When you drive a new car off the lot, you can assume it won’t need repairs for a long time (unless you crash it). But when you install a Microsoft program on your computer, you assume that your next step will be to download security patches and bug fixes. A July 2002 feature in these pages asked why software is so bad and wondered whether programmers shouldn’t be held to the same quality standards as other workers equally critical to our industrial civilization, such as mechanical, electrical, and civil engineers.
That unresolved question has inspired one of software’s leading lights to propose a radical answer. As Scott Rosenberg reports in this issue (see “Anything You Can Do, I Can Do Meta”), Charles Simonyi, Microsoft’s chief architect during its formative years, has started a company dedicated to developing an entirely new approach to writing code. Though it’s unclear whether he’ll succeed, it is clear, as Charles C. Mann wrote five years ago, that the software business has singular problems.

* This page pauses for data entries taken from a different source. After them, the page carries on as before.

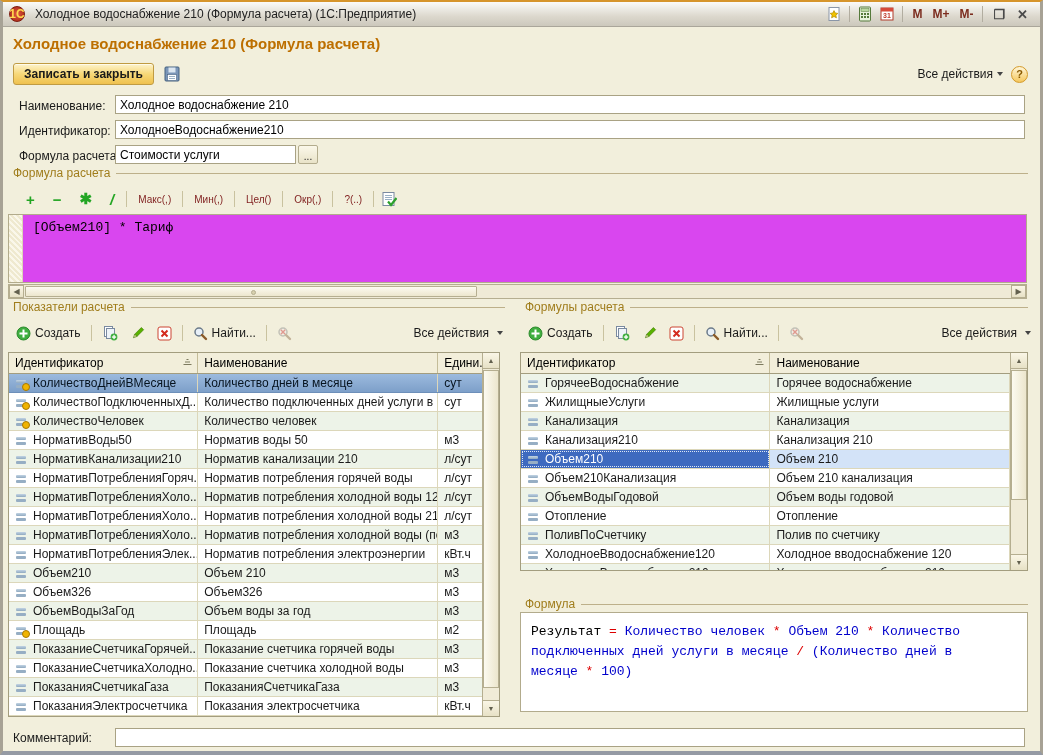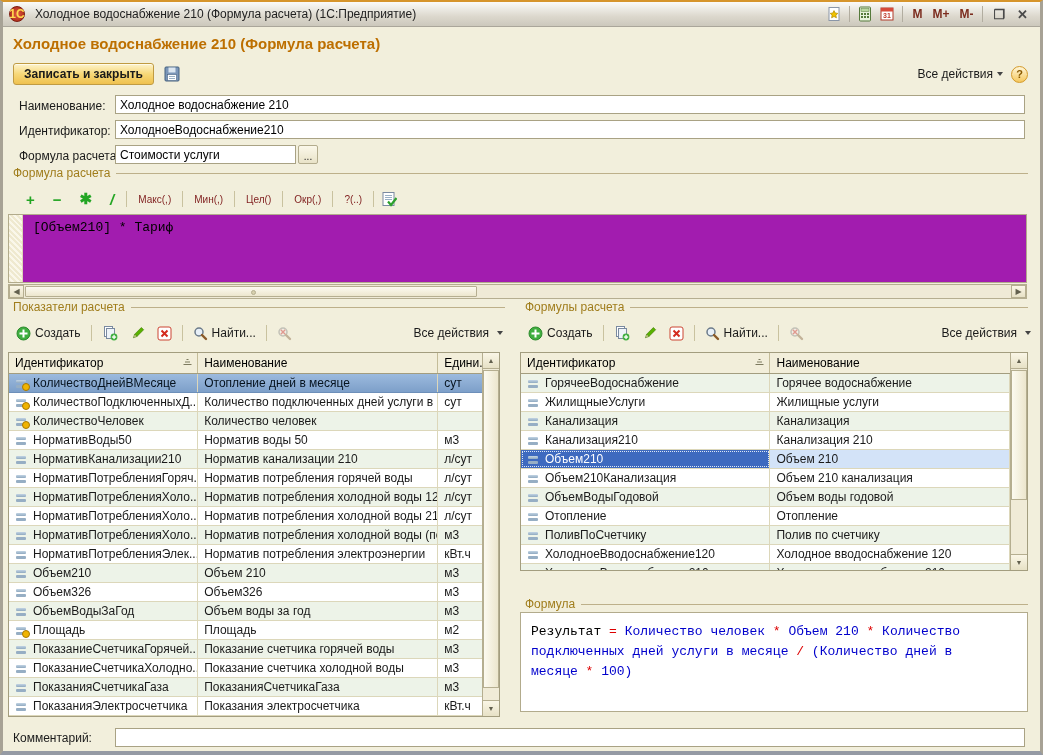--- a/index.html
+++ b/index.html
@@ -52,21 +52,21 @@
   
   .group-hd{position:absolute;display:flex;align-items:center;gap:6px;}
   .group-hd .glabel{color:#a07d1c;font-size:12px;white-space:nowrap;}
   .group-hd .gline{flex:1;border-top:1px solid #bdb08a;height:0;margin-top:1px;}
   
   .fx-toolbar{position:absolute;left:14px;top:186px;height:22px;display:flex;align-items:center;}
   .fx-op{color:#23a523;font-weight:bold;font-size:15px;padding:0 9px;}
   .fx-op.slash{font-style:italic;}
   .fx-fn{color:#7f1d1d;font-size:10px;padding:0 8px;}
   .tb-sep{width:1px;height:16px;background:#c9c29f;margin:0 3px;flex:none;}
-  .fx-area{position:absolute;left:5px;top:212px;width:1019px;height:69px;background:#a21caf;border:1px solid #b2ab8c;}
+  .fx-area{position:absolute;left:5px;top:212px;width:1019px;height:69px;background:#d946ef;border:1px solid #b2ab8c;}
   .fx-gutter{position:absolute;left:0;top:0;bottom:0;width:14px;
     background:repeating-linear-gradient(45deg,#efe9cf 0 2px,#faf7ea 2px 4px);border-right:1px solid #ddd6b8;}
   .fx-text{position:absolute;left:24px;top:5px;right:6px;font-family:"Liberation Mono",monospace;font-size:13px;color:#000;white-space:pre;}
   
   .hscroll{position:absolute;left:5px;top:282px;width:1019px;height:15px;background:#efead6;border:1px solid #b5ae90;}
   .sb-btn{position:absolute;width:15px;top:0;bottom:0;background:linear-gradient(#faf6e6,#e7e1c6);
     border:1px solid #b5ae90;display:flex;align-items:center;justify-content:center;font-size:8px;color:#62604e;}
   .hthumb{position:absolute;left:16px;top:1px;height:11px;width:452px;background:linear-gradient(#fcfaf0,#ece6cd);
     border:1px solid #b5ae90;border-radius:1px;}
   .hgrip{position:absolute;left:50%;top:3px;width:5px;height:5px;border-radius:50%;background:#d6cfad;border:1px solid #b5ae90;}
@@ -301,21 +301,21 @@
       <div class="hcell" style="width:44px;border-right:none;">
           <span>Едини...</span>
         </div>
     </div>
     <div class="tbody" id="left-tbody" style="margin-right:17px;">
         <div class="trow alt sel-full">
           <div class="tcell identc" style="width: 190px;">
             <span class="row-icon dot"></span>
             <span>КоличествоДнейВМесяце</span>
           </div>
-          <div class="tcell namec" style="width: 241px;">Отопление дней в месяце</div>
+          <div class="tcell namec" style="width: 241px;">Количество дней в месяце</div>
           <div class="tcell unitc" style="width: 44px; border-right: none;">сут</div>
         </div>
         <div class="trow">
           <div class="tcell identc" style="width: 190px;">
             <span class="row-icon dot"></span>
             <span>КоличествоПодключенныхД...</span>
           </div>
           <div class="tcell namec" style="width: 241px;">Количество подключенных дней услуги в ...</div>
           <div class="tcell unitc" style="width: 44px; border-right: none;">сут</div>
         </div>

Programming experts tend to agree that … disasters are distressingly common. Consider the Mars Climate Orbiter and the Polar Lander, both destroyed in 1999 by familiar, readily prevented coding errors. But some argue that software simply cannot be judged, measured, and improved in the same way as other engineering products. “It’s just a fact that there are things that other engineers can do that we can’t do,” says Shari Pfleeger, a senior researcher at the Rand think tank in Washington, DC, and author of the 1998 volume Software Engineering: Theory and Practice. If a bridge survives a 500-kilogram weight and a 50,000-kilogram weight, Pfleeger notes, engineers can assume that it will bear all the values between. With software, she says, “I can’t make that assumption–I can’t interpolate.”
Moreover, software makers labor under extraordinary demands. Ford and General Motors have been manufacturing the same product–a four-wheeled box with an internal-combustion engine–for decades. In consequence, says Charles H. Connell, former principal engineer of Lotus Development (now part of IBM), they have been able to improve their products incrementally. But software companies are constantly asked to create products–Web browsers in the early 1990s, new cell-phone interfaces today–unlike anything seen before. “It’s like a car manufacturer saying, ‘This year we’re going to make a rocket ship instead of a car,’” Connell says. “Of course they’ll have problems.” …
It is difficult to overemphasize the uniqueness of software’s problems. When automotive engineers discuss the cars on the market, they don’t say that vehicles today are no better than they were ten or fifteen years ago. The same is true for aeronautical engineers: nobody claims that Boeing or Airbus makes lousy planes. Nor do electrical engineers complain that chips and circuitry aren’t improving. As the engineering historian Henry Petroski suggested in his 1992 book The Evolution of Useful Things, continual refinement is the usual rule in technology. Engineers constantly notice shortcomings in their designs and fix them little by little, a process Petroski wryly described as “form follows failure.” As a result, products incrementally improve.
Software, alas, seems different. One would expect a 45-million-line program like Windows XP, Microsoft’s newest operating system, to have a few bugs. And software engineering is a newer discipline than mechanical or electrical engineering; the first real programs were created only 50 years ago. But what’s surprising–astonishing, in fact–is that many software engineers believe that software quality is not improving. If anything, they say, it’s getting worse. It’s as if the cars Detroit produced in 2002 were less reliable than those built in 1982.